-------- Data provided --------

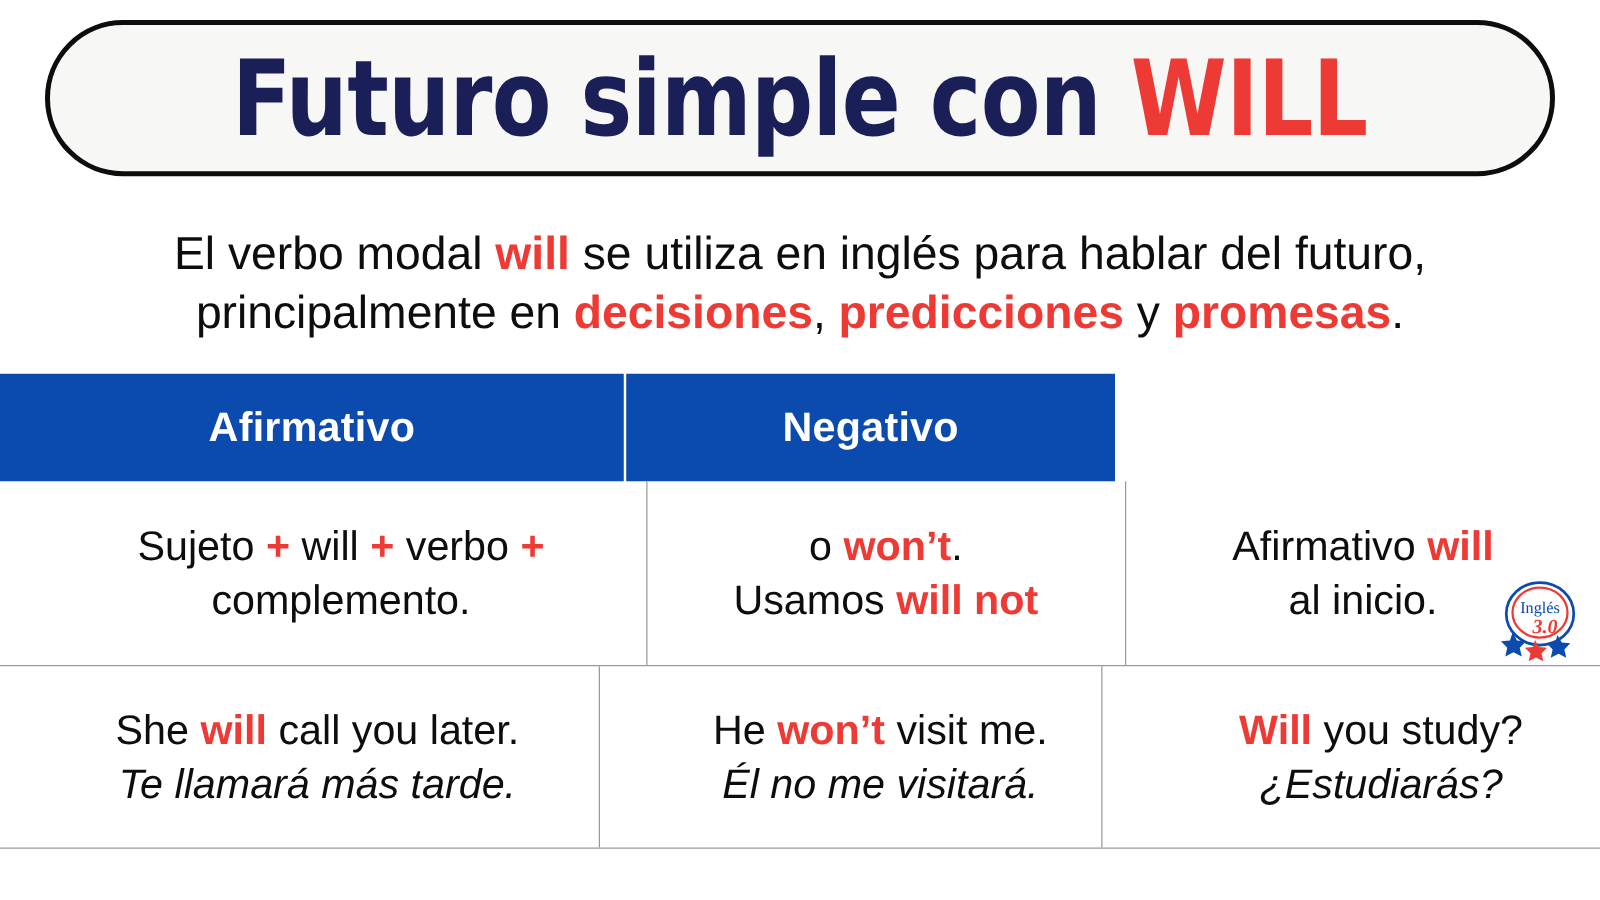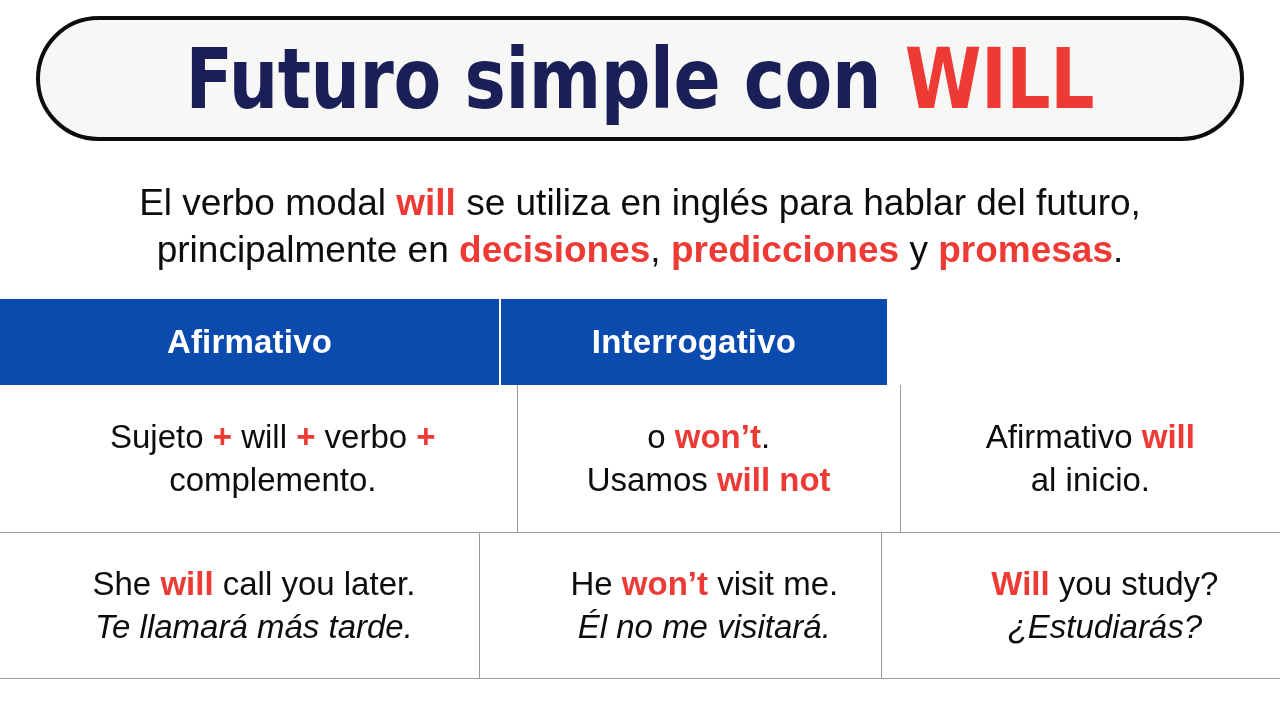--- a/index.html
+++ b/index.html
@@ -143,38 +143,49 @@
 
   <div class="subtitle">
     <span class="subtitle-line"><span>El verbo modal </span><span class="kw">will</span><span> se utiliza en inglés para hablar del futuro,</span></span>
     <span class="subtitle-line"><span>principalmente en </span><span class="kw">decisiones</span><span>, </span><span class="kw">predicciones</span><span> y </span><span class="kw">promesas</span><span>.</span></span>
   </div>
 
   <div class="table">
 
     <div class="thead">
       <div class="th c1">Afirmativo</div>
-      <div class="th c3">Interrogativo</div>
+      <div class="th c2">Negativo</div>
     </div>
 
     <div class="trow r1">
       <div class="td c1">
         <span class="cell-line"><span>Sujeto </span><span class="plus">+</span><span> will </span><span class="plus">+</span><span> verbo </span><span class="plus">+</span></span>
         <span class="cell-line">complemento.</span>
       </div>
 
       <div class="td c2">
         <span class="cell-line"><span>o </span><span class="red">won’t</span><span>.</span></span>
         <span class="cell-line"><span>Usamos </span><span class="red">will not</span></span>
       </div>
 
       <div class="td c3">
         <span class="cell-line"><span>Afirmativo </span><span class="red">will</span></span>
         <span class="cell-line">al inicio.</span>
 
+        <div class="logo">
+          <svg viewBox="0 0 78 70" width="78" height="70" aria-hidden="true">
+            <ellipse cx="40" cy="31" rx="27" ry="25" fill="#ffffff" stroke="#0b4bae" stroke-width="2.2"></ellipse>
+            <ellipse cx="40" cy="30" rx="22" ry="20" fill="none" stroke="#ee3a35" stroke-width="1.8"></ellipse>
+            <text x="40" y="30" text-anchor="middle" font-family="'Liberation Serif', serif" font-size="13" fill="#0b4bae">Inglés</text>
+            <text x="44" y="46" text-anchor="middle" font-family="'Liberation Serif', serif" font-size="16" font-style="italic" font-weight="bold" fill="#ee3a35">3.0</text>
+            <path d="M18 46 l3.6 6.4 7.2 .6 -5 5.2 1.6 7 -6.6 -3.4 -6.6 3.4 1.6 -7 -5 -5.2 7.2 -.6 z" fill="#0b4bae"></path>
+            <path d="M36 52 l3.2 5.6 6.4 .5 -4.4 4.6 1.4 6.2 -5.8 -3 -5.8 3 1.4 -6.2 -4.4 -4.6 6.4 -.5 z" fill="#ee3a35"></path>
+            <path d="M54 48 l3.4 6 6.8 .6 -4.7 4.9 1.5 6.6 -6.2 -3.2 -6.2 3.2 1.5 -6.6 -4.7 -4.9 6.8 -.6 z" fill="#0b4bae"></path>
+          </svg>
+        </div>
       </div>
     </div>
 
     <div class="trow r2">
       <div class="td c1">
         <span class="cell-line"><span>She </span><span class="red">will</span><span> call you later.</span></span>
         <span class="cell-line it">Te llamará más tarde.</span>
       </div>
 
       <div class="td c2">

--------

All that is needed is the number of lines above in which the string "Serif" appears.

* Finished task
2